··· Supplied data

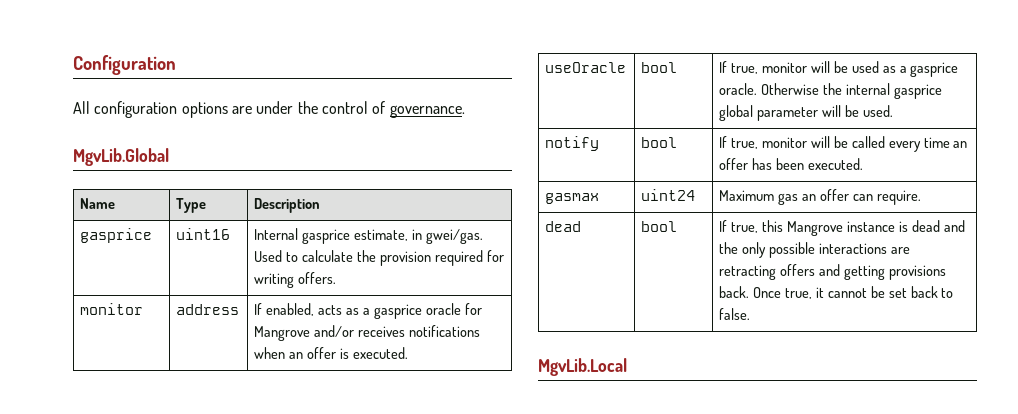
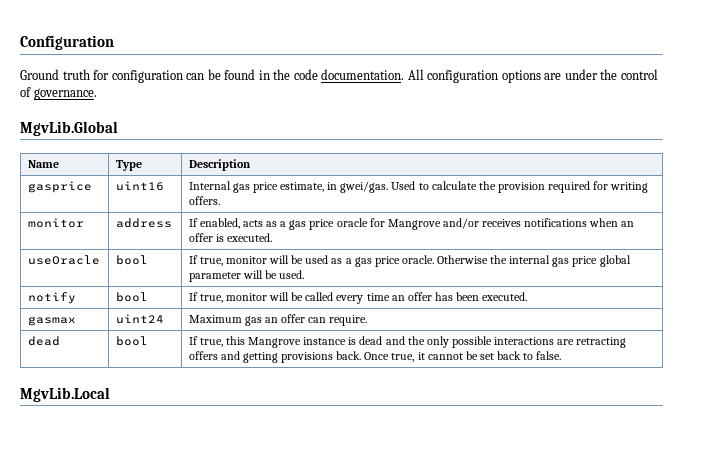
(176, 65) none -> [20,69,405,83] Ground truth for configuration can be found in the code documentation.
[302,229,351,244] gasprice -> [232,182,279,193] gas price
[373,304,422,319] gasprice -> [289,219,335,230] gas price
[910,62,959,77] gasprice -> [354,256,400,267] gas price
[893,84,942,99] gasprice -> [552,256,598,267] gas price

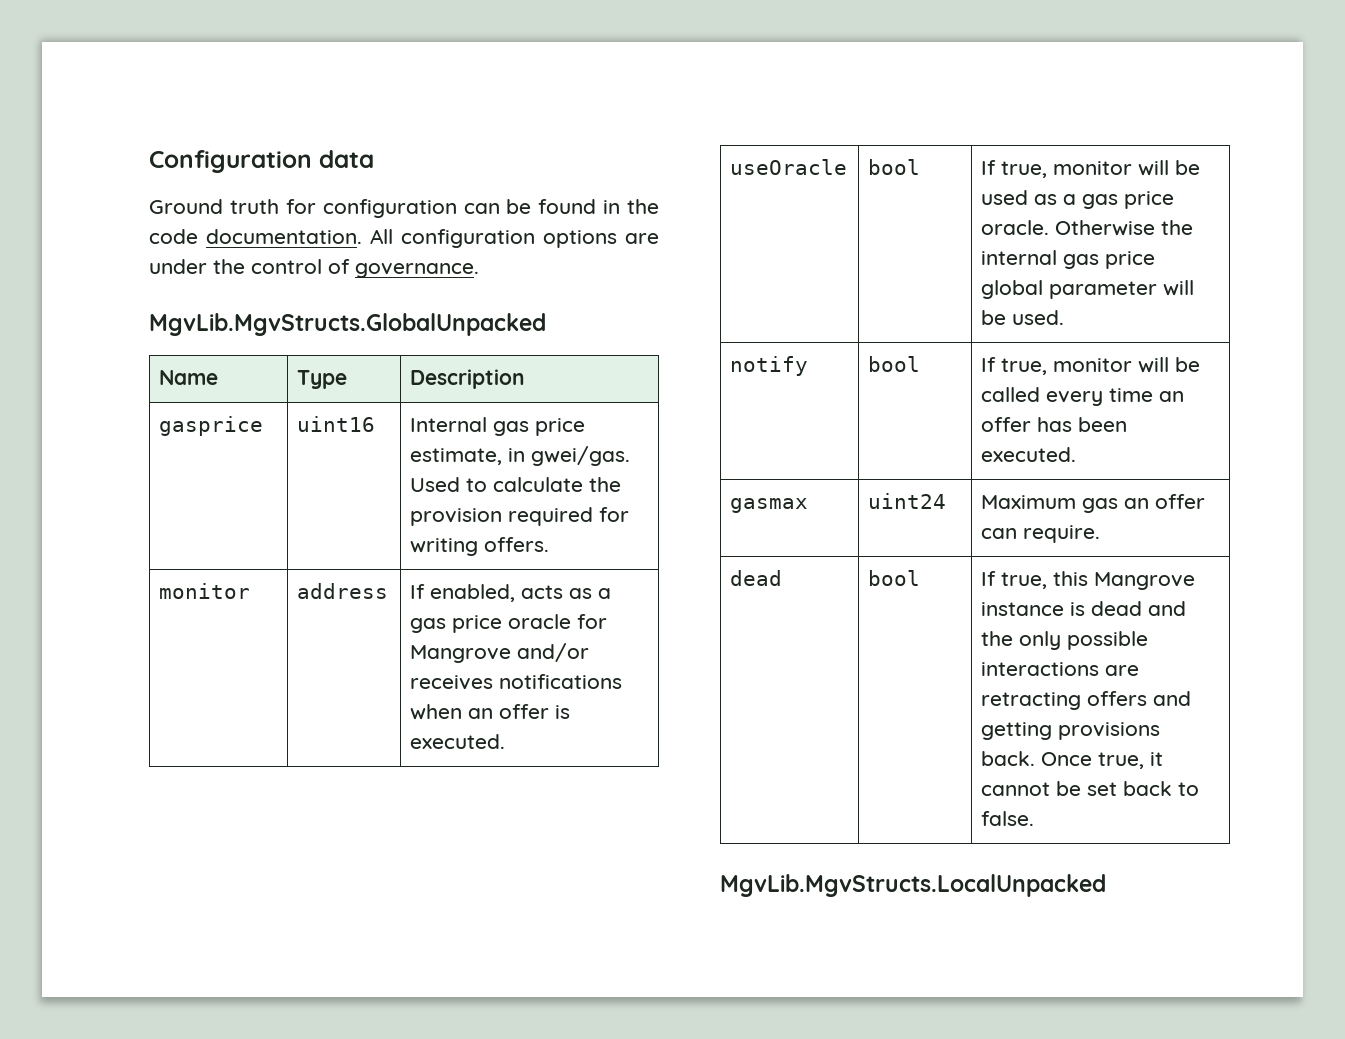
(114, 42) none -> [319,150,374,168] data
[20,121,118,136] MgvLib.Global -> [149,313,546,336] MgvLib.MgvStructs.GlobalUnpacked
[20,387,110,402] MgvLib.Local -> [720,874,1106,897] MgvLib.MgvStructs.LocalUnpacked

······

Required work: Transcribe every record above exactly, leaving out the pictures.

Result of the exercise:
(176, 65) none -> [20,69,405,83] Ground truth for configuration can be found in the code documentation.
[302,229,351,244] gasprice -> [232,182,279,193] gas price
[373,304,422,319] gasprice -> [289,219,335,230] gas price
[910,62,959,77] gasprice -> [354,256,400,267] gas price
[893,84,942,99] gasprice -> [552,256,598,267] gas price

(114, 42) none -> [319,150,374,168] data
[20,121,118,136] MgvLib.Global -> [149,313,546,336] MgvLib.MgvStructs.GlobalUnpacked
[20,387,110,402] MgvLib.Local -> [720,874,1106,897] MgvLib.MgvStructs.LocalUnpacked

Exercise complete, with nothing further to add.